*EXERCISE DETAILS*. Please copy each line of the records below that includes the word "rlabel".

*INFORMATION PROVIDED*.
-=-=-=-=-
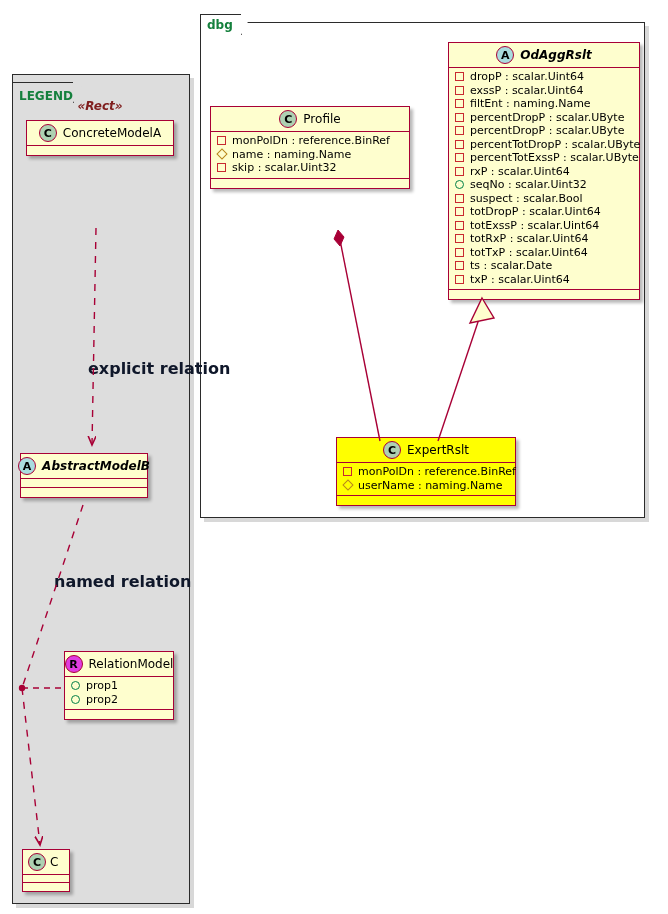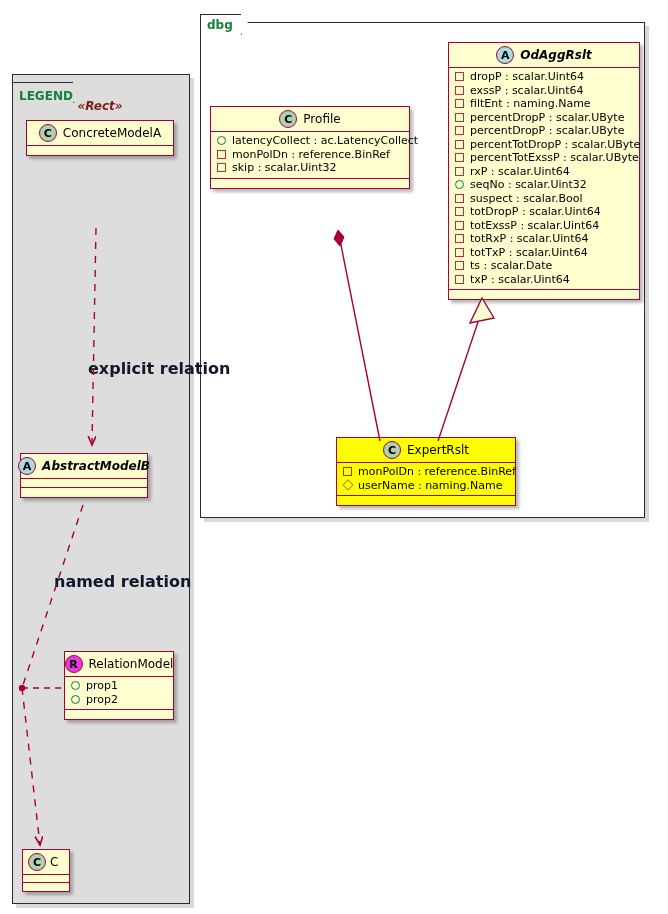--- a/index.html
+++ b/index.html
@@ -353,10 +353,6 @@
   </div>
   <div class="uml-compart">
     <div class="attr">
-        <span class="gl circle"></span>
-        <span>latencyCollect : ac.LatencyCollect</span>
-      </div>
-    <div class="attr">
         <span class="gl square"></span>
         <span>monPolDn : reference.BinRef</span>
       </div>

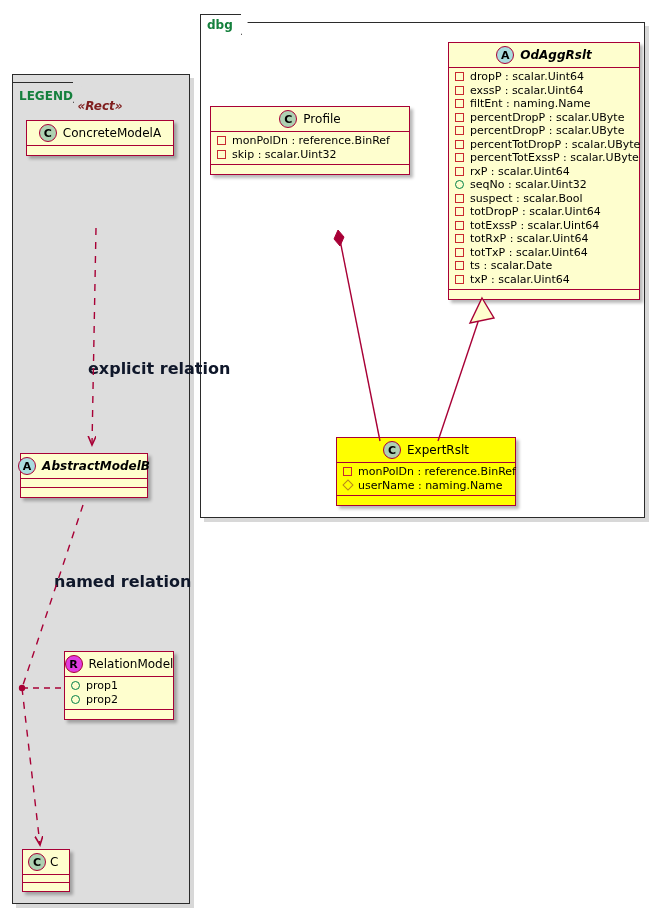--- a/index.html
+++ b/index.html
@@ -357,6 +357,10 @@
         <span>monPolDn : reference.BinRef</span>
       </div>
     <div class="attr">
+        <span class="gl diamond"></span>
+        <span>name : naming.Name</span>
+      </div>
+    <div class="attr">
         <span class="gl square"></span>
         <span>skip : scalar.Uint32</span>
       </div>

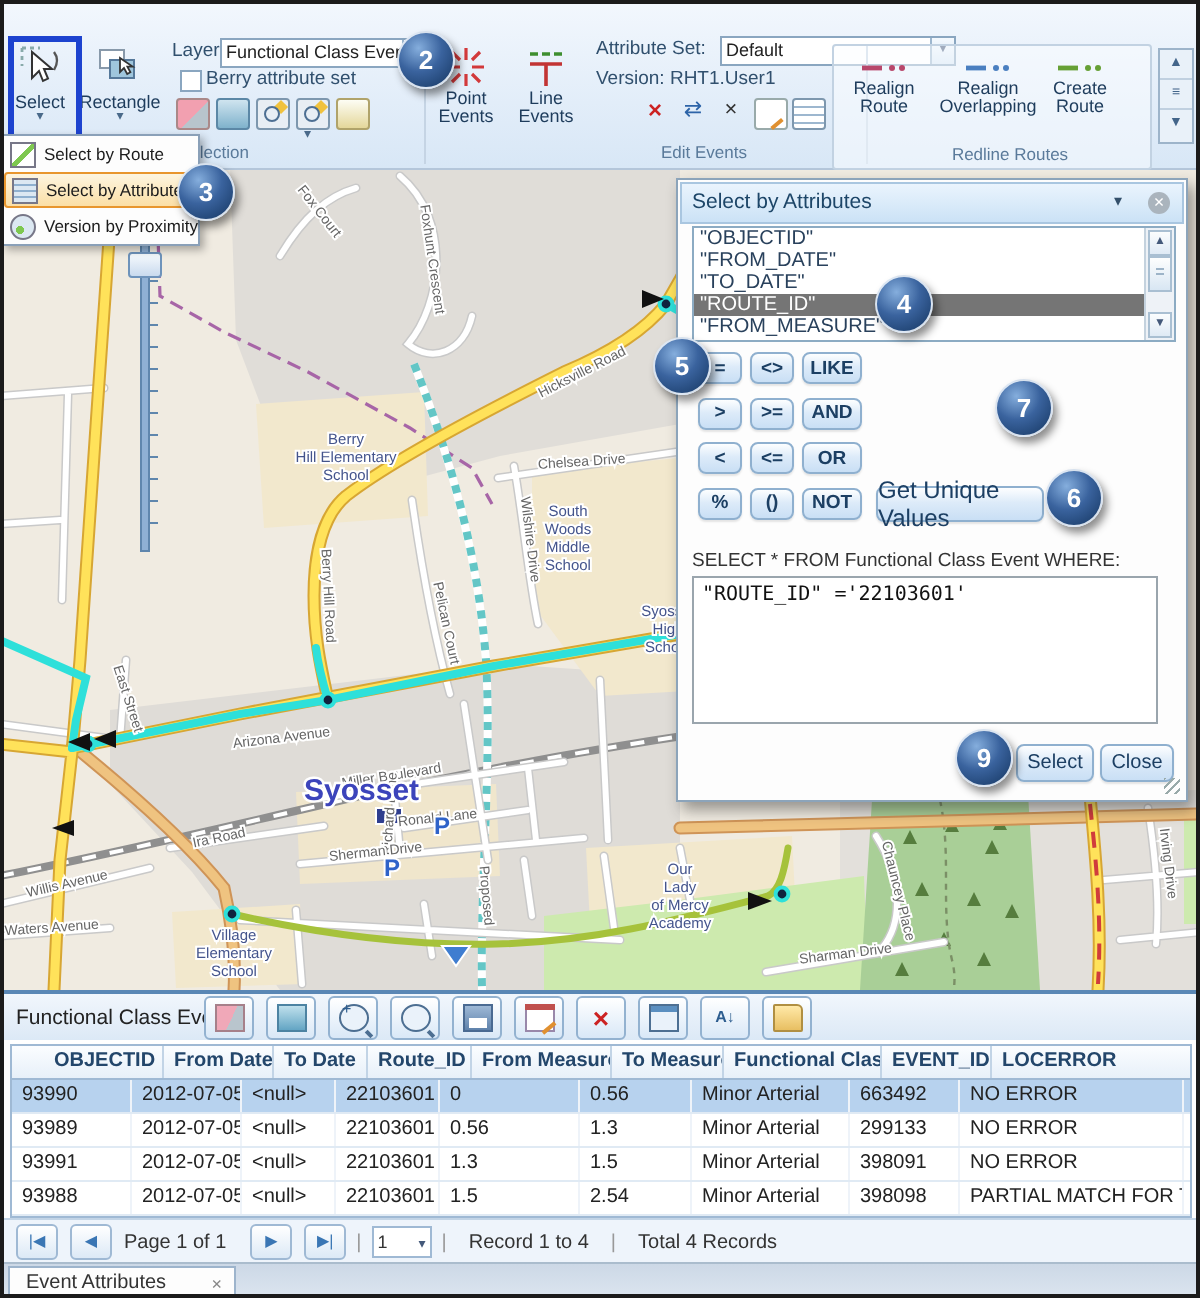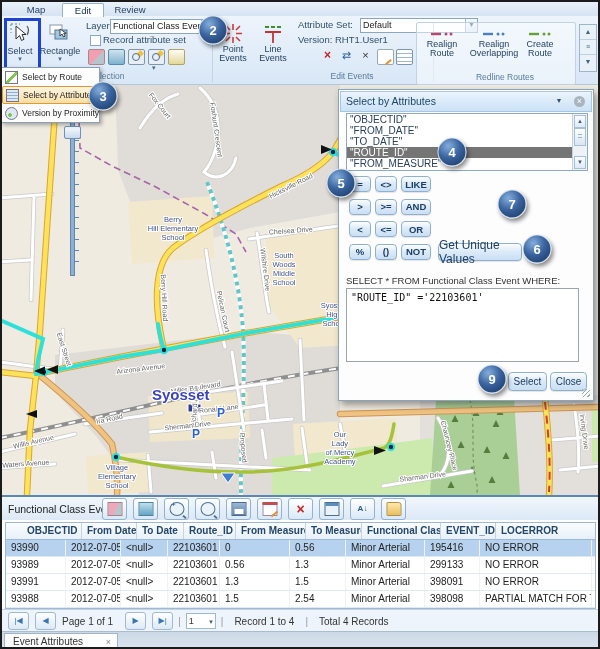--- a/index.html
+++ b/index.html
@@ -164,11 +164,6 @@
 <div id="app">
 
   <div id="ribbon">
-    <div id="tabbar">
-        <div class="tab" style="left: 12px; width: 44px;">Map</div>
-        <div class="tab active" style="left: 60px; width: 40px;">Edit</div>
-        <div class="tab" style="left: 104px; width: 48px;">Review</div>
-      </div>
 
     <div class="bigbtn" style="left:4px;top:19px;width:28px;">
       <svg width="24" height="26" viewBox="0 0 24 26">

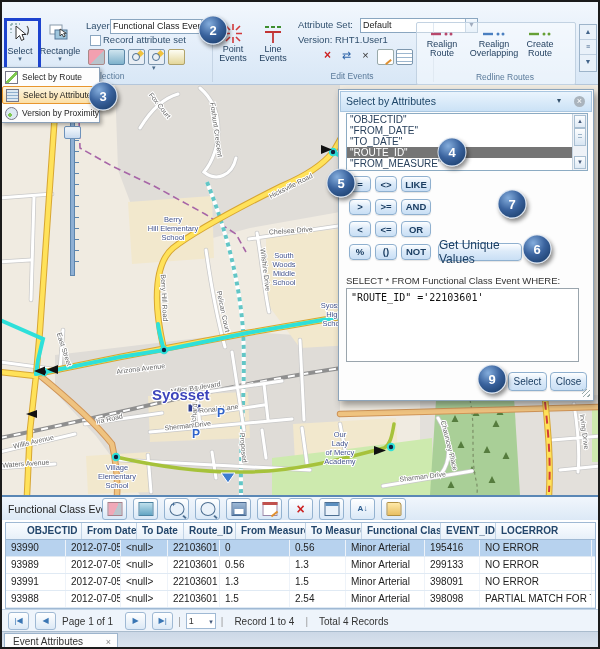--- a/index.html
+++ b/index.html
@@ -193,7 +193,7 @@
     </div>
 
     <span class="cb" style="left:88px;top:33px;"></span>
-    <span class="rlabel" style="left:101px;top:32px;">Record attribute set</span>
+    <span class="rlabel" style="left:101px;top:32px;">Berry attribute set</span>
 
     <span class="mini m-eraser" style="left:86px;top:47px;"></span>
     <span class="mini m-table" style="left:106px;top:47px;"></span>

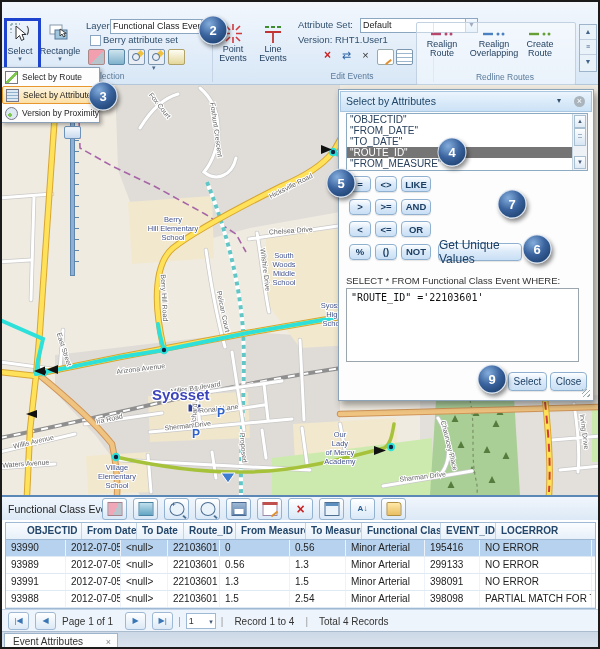--- a/index.html
+++ b/index.html
@@ -526,7 +526,7 @@
             <div class="dcell" style="width: 70px;">0</div>
             <div class="dcell" style="width: 56px;">0.56</div>
             <div class="dcell" style="width: 79px;">Minor Arterial</div>
-            <div class="dcell" style="width: 55px;">195416</div>
+            <div class="dcell" style="width: 55px;">663492</div>
             <div class="dcell" style="width: 112px;">NO ERROR</div>
           </div>
           <div class="drow">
-=-=-=-=-
*EXERCISE RESPONSE*.
-    <span class="rlabel" style="left:101px;top:32px;">Record attribute set</span>
+    <span class="rlabel" style="left:101px;top:32px;">Berry attribute set</span>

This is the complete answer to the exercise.